Before-and-after change records:
┌──

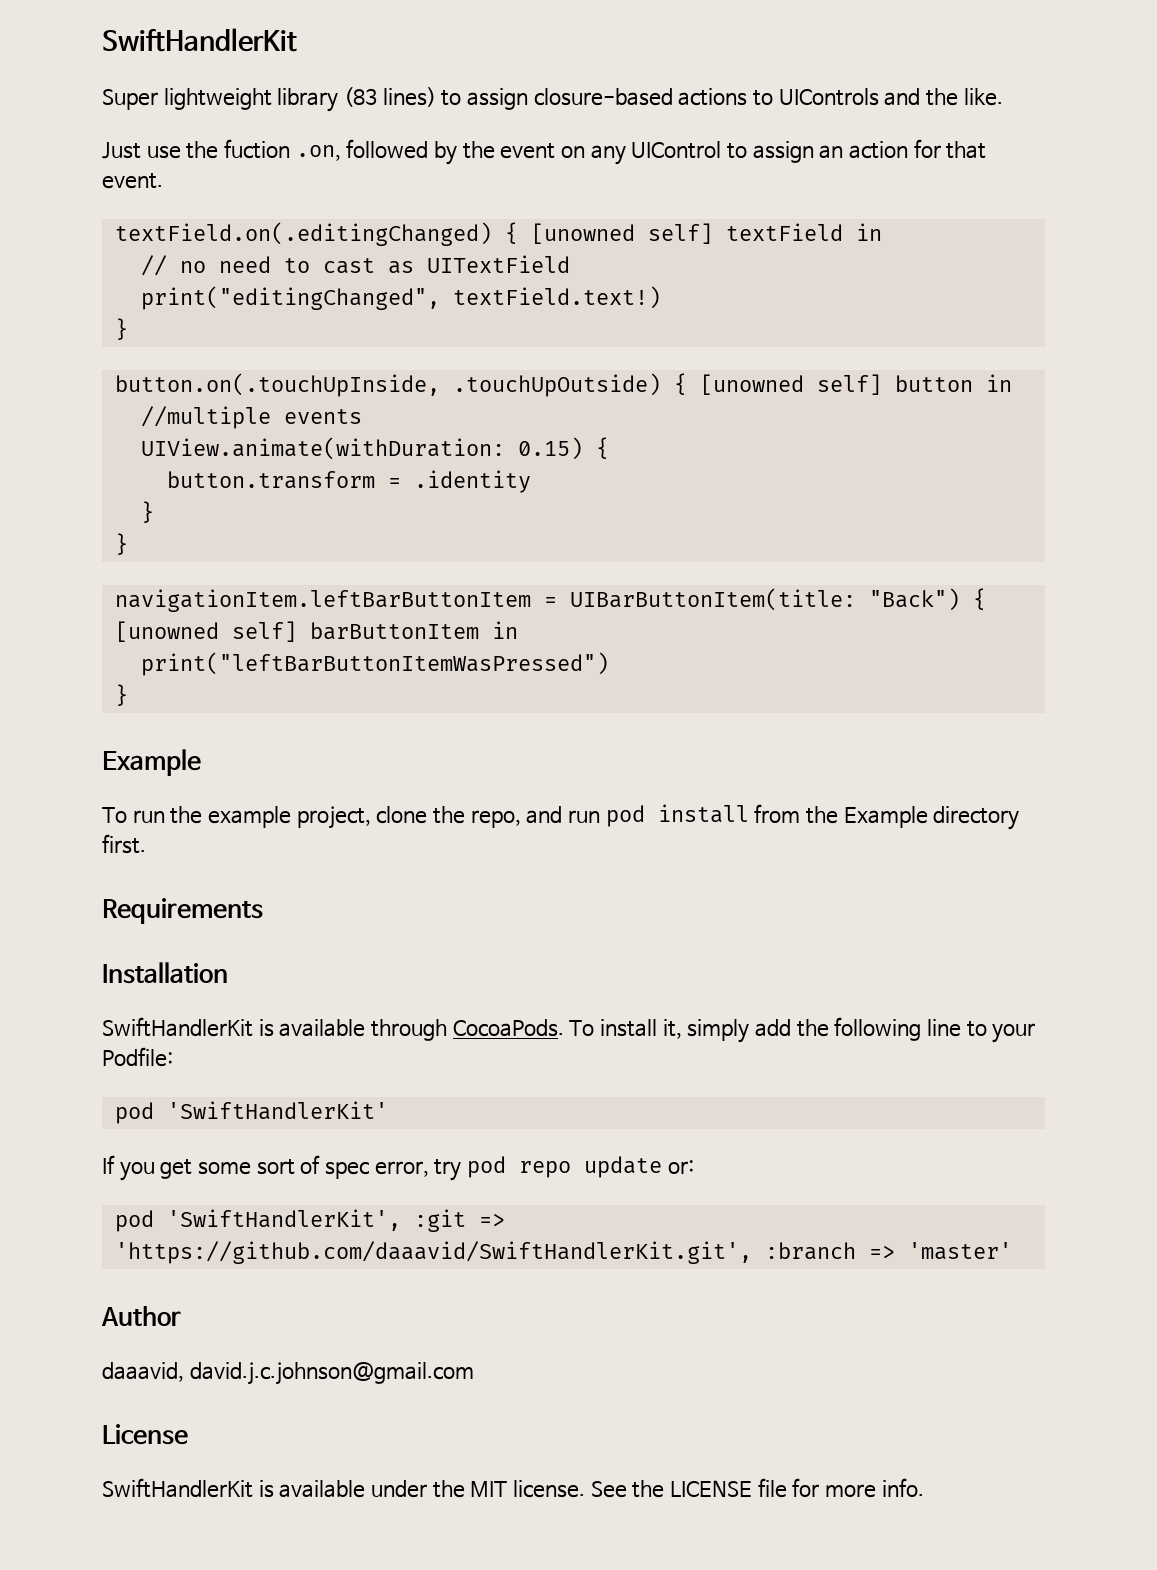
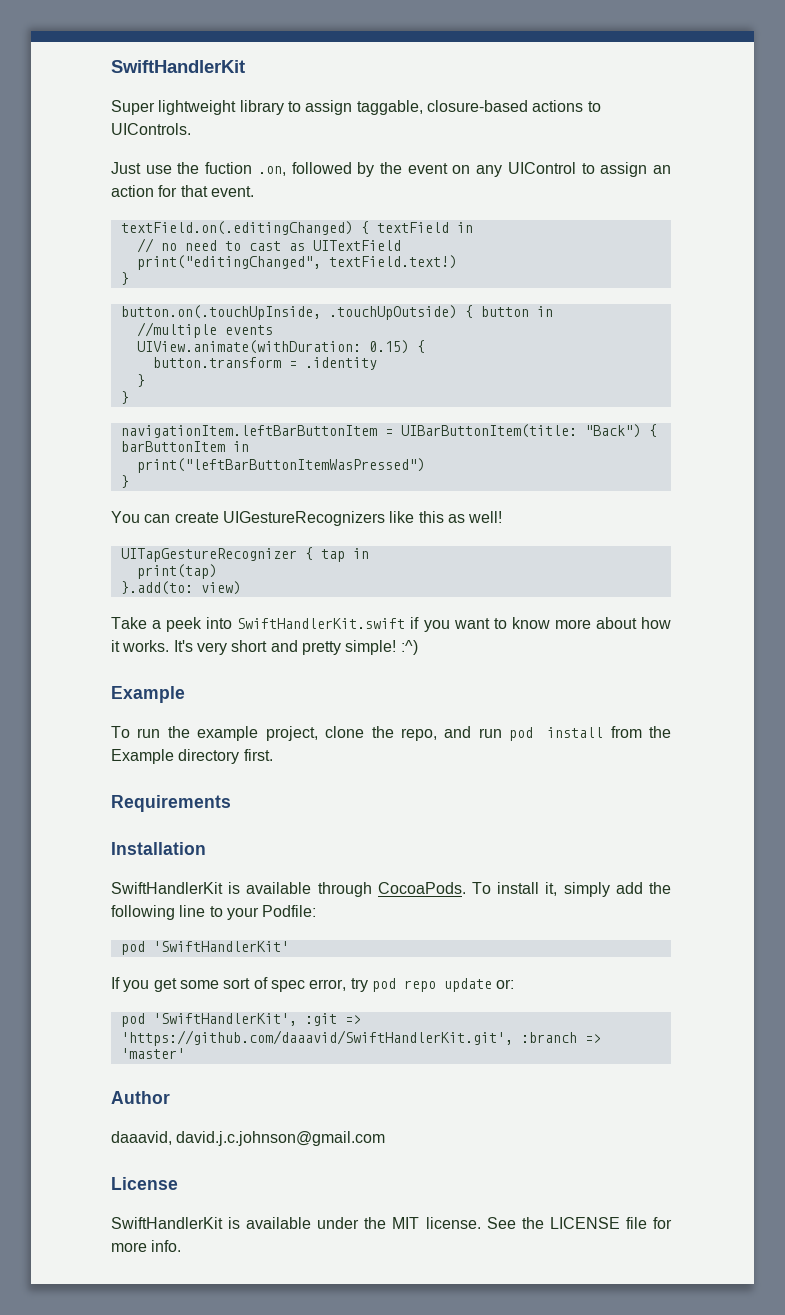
[344,87,529,110] (83 lines) to assign -> [287,100,423,115] to assign taggable,
[778,88,1003,106] UIControls and the like. -> [111,123,191,135] UIControls.
[530,223,713,244] [unowned self] -> (369, 227) none
[699,374,882,395] [unowned self] -> (473, 311) none
[114,621,297,642] [unowned self] -> (657, 430) none
(128, 695) none -> [111,511,503,526] [120,547,369,562] [136,564,217,579] [120,581,241,595] [111,617,671,632] [111,640,418,655] // You can create UIGestureRecognizers like this as well! // UITapGestureRecognizer { tap in // print(tap) // }.add(to: view) // Take a peek into SwiftHandlerKit.swift if you want to know more about how it works. It's very short and pretty simple! :^)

└──

Task prompt: Return every record exactly, leaving out the pictures.

Response area:
[344,87,529,110] (83 lines) to assign -> [287,100,423,115] to assign taggable,
[778,88,1003,106] UIControls and the like. -> [111,123,191,135] UIControls.
[530,223,713,244] [unowned self] -> (369, 227) none
[699,374,882,395] [unowned self] -> (473, 311) none
[114,621,297,642] [unowned self] -> (657, 430) none
(128, 695) none -> [111,511,503,526] [120,547,369,562] [136,564,217,579] [120,581,241,595] [111,617,671,632] [111,640,418,655] // You can create UIGestureRecognizers like this as well! // UITapGestureRecognizer { tap in // print(tap) // }.add(to: view) // Take a peek into SwiftHandlerKit.swift if you want to know more about how it works. It's very short and pretty simple! :^)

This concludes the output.